Siempre he sido una persona con un estilo de vida fuera de las normas convencionales. Abogo por el minimalismo y me gusta vivir con lo menos posible. Intento hacer un esfuerzo consciente para ser muy responsable a la hora de consumir productos en la era que nos ha tocado vivir, donde el capitalismo está a la orden del día y donde se nos enseña que consumir es igual a ser feliz y que poseer muchas cosas nos consigue un lugar exitoso a nivel social. De alguna forma, a mí me ha ayudado mucho el hecho de intentar luchar contra estas ideas y seguir mis propias premisas, que es lo que yo entiendo como libertad.
Con todo esto en mente y gracias a mi canal de
Youtube –que abrí hace un año más o menos–, se me ocurrió hacer una serie sobre treinta días haciendo cosas, y una fue vivir en la furgoneta.

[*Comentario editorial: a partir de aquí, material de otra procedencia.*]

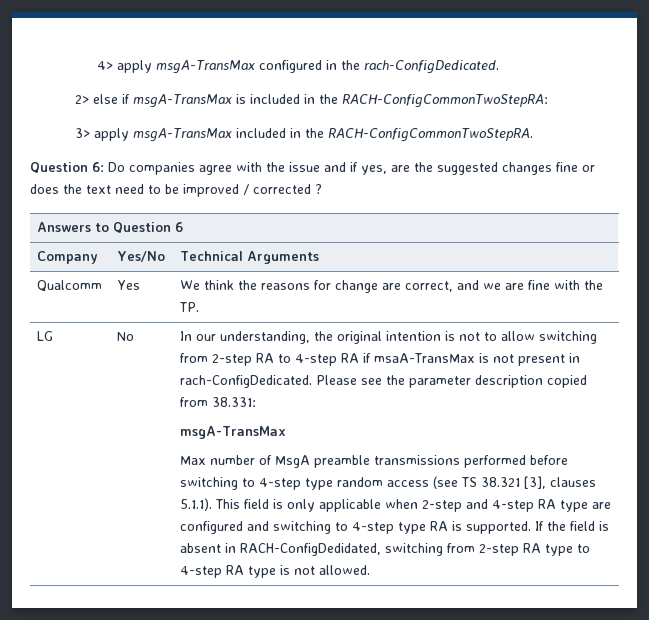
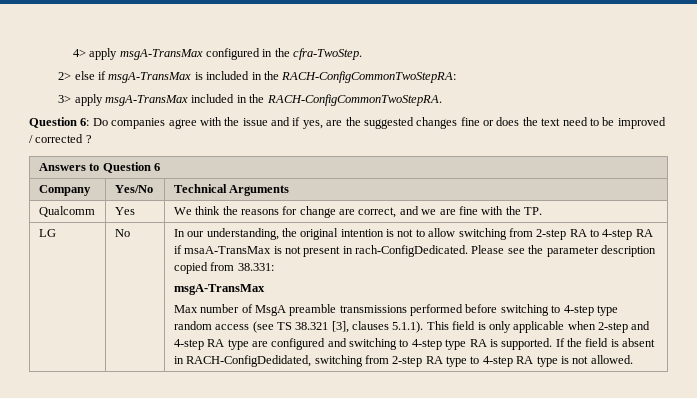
- 4> apply msgA-TransMax configured in the rach-ConfigDedicated.
+ 4> apply msgA-TransMax configured in the cfra-TwoStep.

Gracias a esta idea vendí todos mis muebles, dejé la habitación en la que estaba y llegué a un acuerdo con mis compañeros de piso para volver a casa después de ese mes en caso de que me arrepintiese. Pero al final lo pensé y la acabé adaptando. Tenía el colchón y demás, así que solamente tuve que dar el paso de decir “me mudo aquí”. Y fue espectacular. Me lo pasé tan bien y me sentí tan contenta que, una vez pasaron los treinta días, decidí quedarme.
Lo mejor de vivir en la furgoneta es la libertad, el hecho de no estar atado a un contrato. De esta forma puedo decir: tengo una semana libre de trabajo y me voy a ir al bosque de secuoyas que tengo al norte de Los Ángeles, me paso ahí la semana y luego vuelvo. Esto me ofrece muchas más posibilidades que alquilar una habitación. Además, al deshacerme de una gran parte de mis posesiones, he aprendido que no necesito casi nada para vivir: una bolsa con ropa, otra de aseo, mis cuatro libros y mi material para dibujar. Cuando vives en un espacio tan reducido como un coche te lo piensas dos veces antes de comprar cualquier cosa.
En cuanto a lo peor, a veces tengo que hacer un poco encaje de bolillos para resolver problemas técnicos como encontrar Wi-Fi para trabajar, o duchas, o incluso un sitio donde cocinar de forma decente. En la furgoneta tengo un hornillo pero no puedo hacer todos los platos que me gustaría (¡es que me encanta cocinar!). Al final siempre subsano estos problemillas técnicos yendo a casas de amigos o arreglándomelas con algún camping, pero para mí son males menores. Otra cosa mala es que cuando llueve –que por suerte en Los Ángeles sucede una semana en todo el año– se me hace un poco agobiante quedarme dentro de la furgoneta porque acostumbro a hacer mi vida fuera de ella.